#### [Exercise goal]
There is material below. Print exactly the lines starting at the line with "demonstrate that species" and ending at the line with "in analyzing plant-herbivore", ends included, and no others.

#### [Input records]
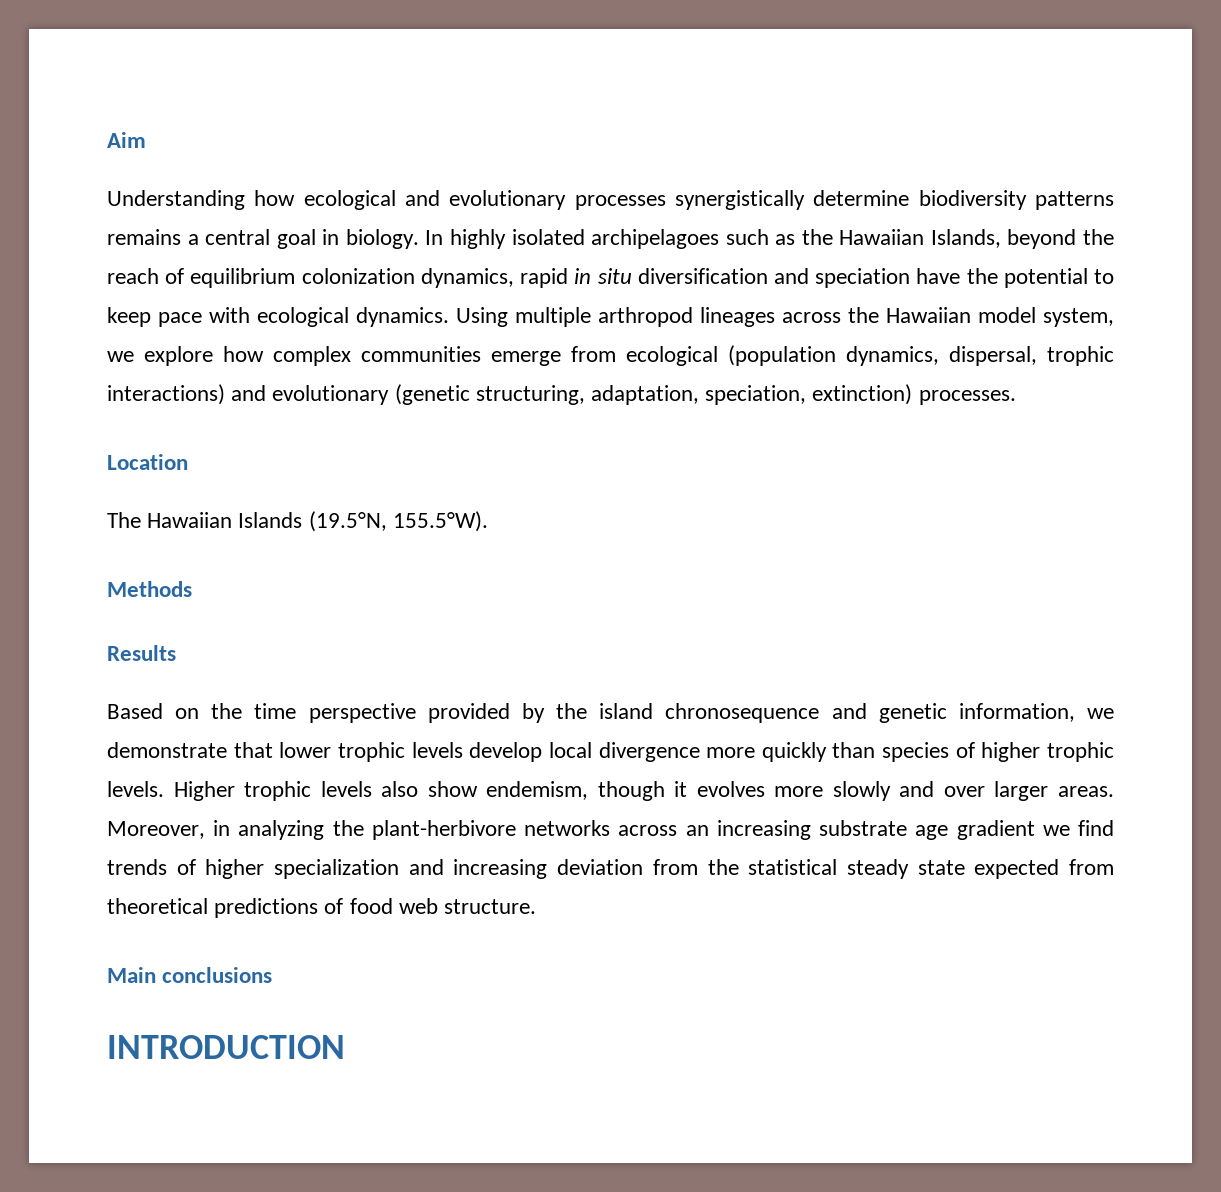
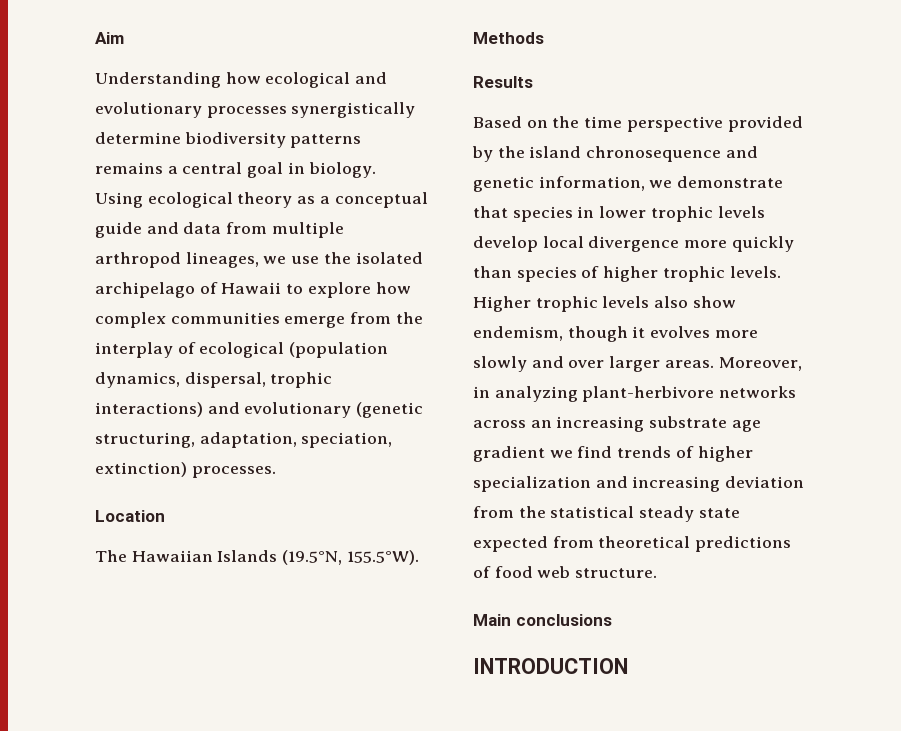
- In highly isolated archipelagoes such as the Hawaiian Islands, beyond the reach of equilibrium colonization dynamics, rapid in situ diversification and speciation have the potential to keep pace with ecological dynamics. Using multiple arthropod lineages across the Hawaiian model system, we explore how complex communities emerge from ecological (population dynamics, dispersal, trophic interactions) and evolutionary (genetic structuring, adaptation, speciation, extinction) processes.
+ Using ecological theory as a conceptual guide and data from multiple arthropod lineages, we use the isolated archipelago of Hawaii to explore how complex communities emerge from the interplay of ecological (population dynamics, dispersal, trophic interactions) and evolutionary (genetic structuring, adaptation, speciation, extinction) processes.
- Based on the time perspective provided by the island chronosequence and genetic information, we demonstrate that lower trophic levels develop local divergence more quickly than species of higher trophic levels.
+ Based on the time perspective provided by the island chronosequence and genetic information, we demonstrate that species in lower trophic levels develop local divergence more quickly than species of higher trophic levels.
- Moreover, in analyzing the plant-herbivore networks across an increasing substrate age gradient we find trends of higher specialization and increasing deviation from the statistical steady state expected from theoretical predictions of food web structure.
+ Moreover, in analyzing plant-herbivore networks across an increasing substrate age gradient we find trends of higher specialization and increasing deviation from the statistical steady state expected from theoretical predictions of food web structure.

...

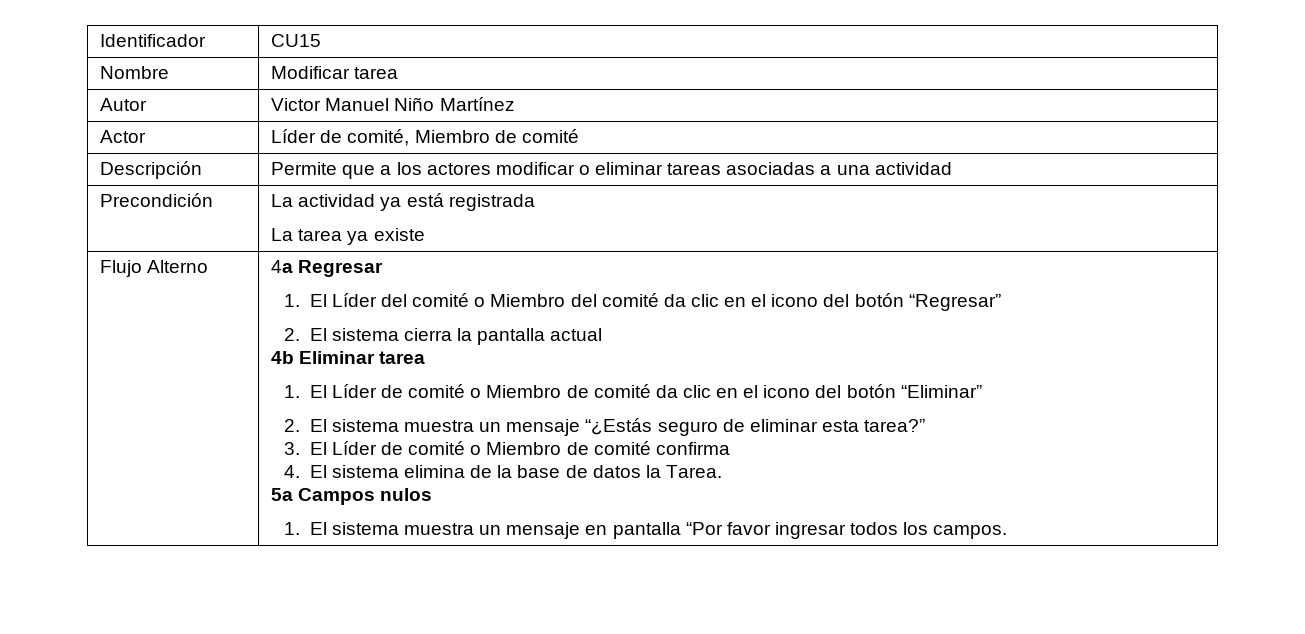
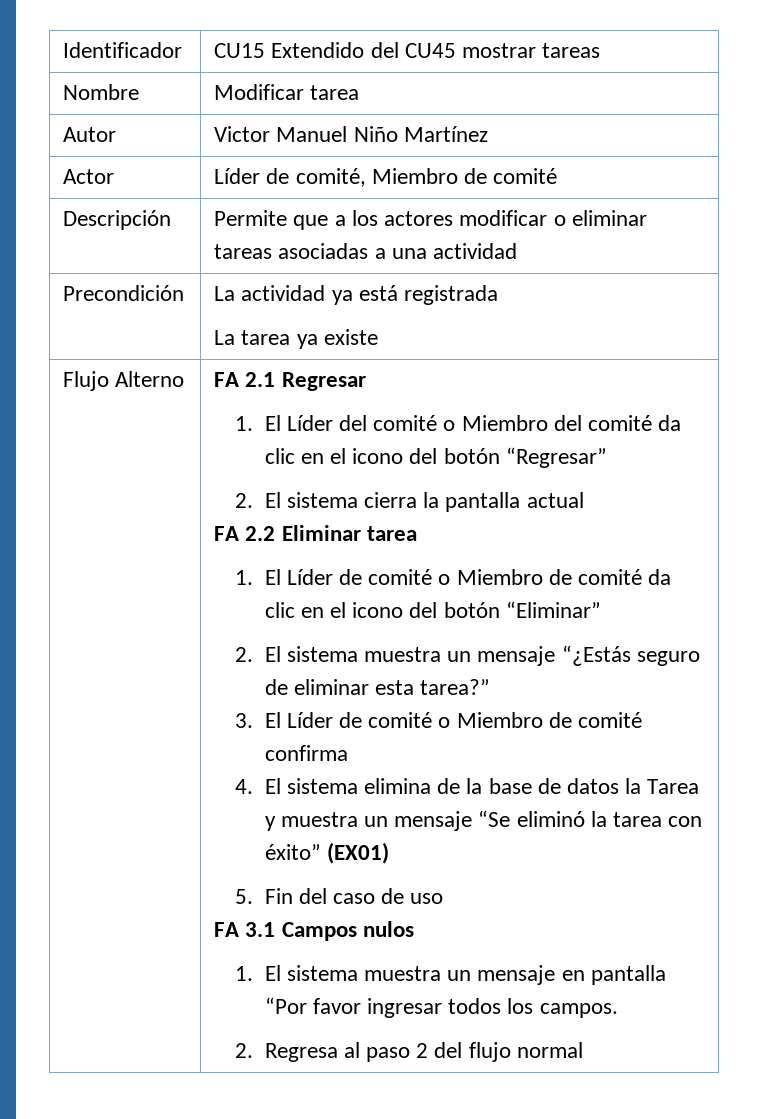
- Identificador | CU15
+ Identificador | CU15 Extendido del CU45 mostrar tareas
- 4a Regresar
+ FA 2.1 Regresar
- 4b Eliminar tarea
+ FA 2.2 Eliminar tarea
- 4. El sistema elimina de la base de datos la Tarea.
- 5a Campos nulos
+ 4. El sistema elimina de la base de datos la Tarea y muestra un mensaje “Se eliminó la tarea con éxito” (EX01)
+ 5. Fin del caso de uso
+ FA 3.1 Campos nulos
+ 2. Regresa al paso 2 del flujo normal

#### [Exercise response]
+ Based on the time perspective provided by the island chronosequence and genetic information, we demonstrate that species in lower trophic levels develop local divergence more quickly than species of higher trophic levels.
- Moreover, in analyzing the plant-herbivore networks across an increasing substrate age gradient we find trends of higher specialization and increasing deviation from the statistical steady state expected from theoretical predictions of food web structure.
+ Moreover, in analyzing plant-herbivore networks across an increasing substrate age gradient we find trends of higher specialization and increasing deviation from the statistical steady state expected from theoretical predictions of food web structure.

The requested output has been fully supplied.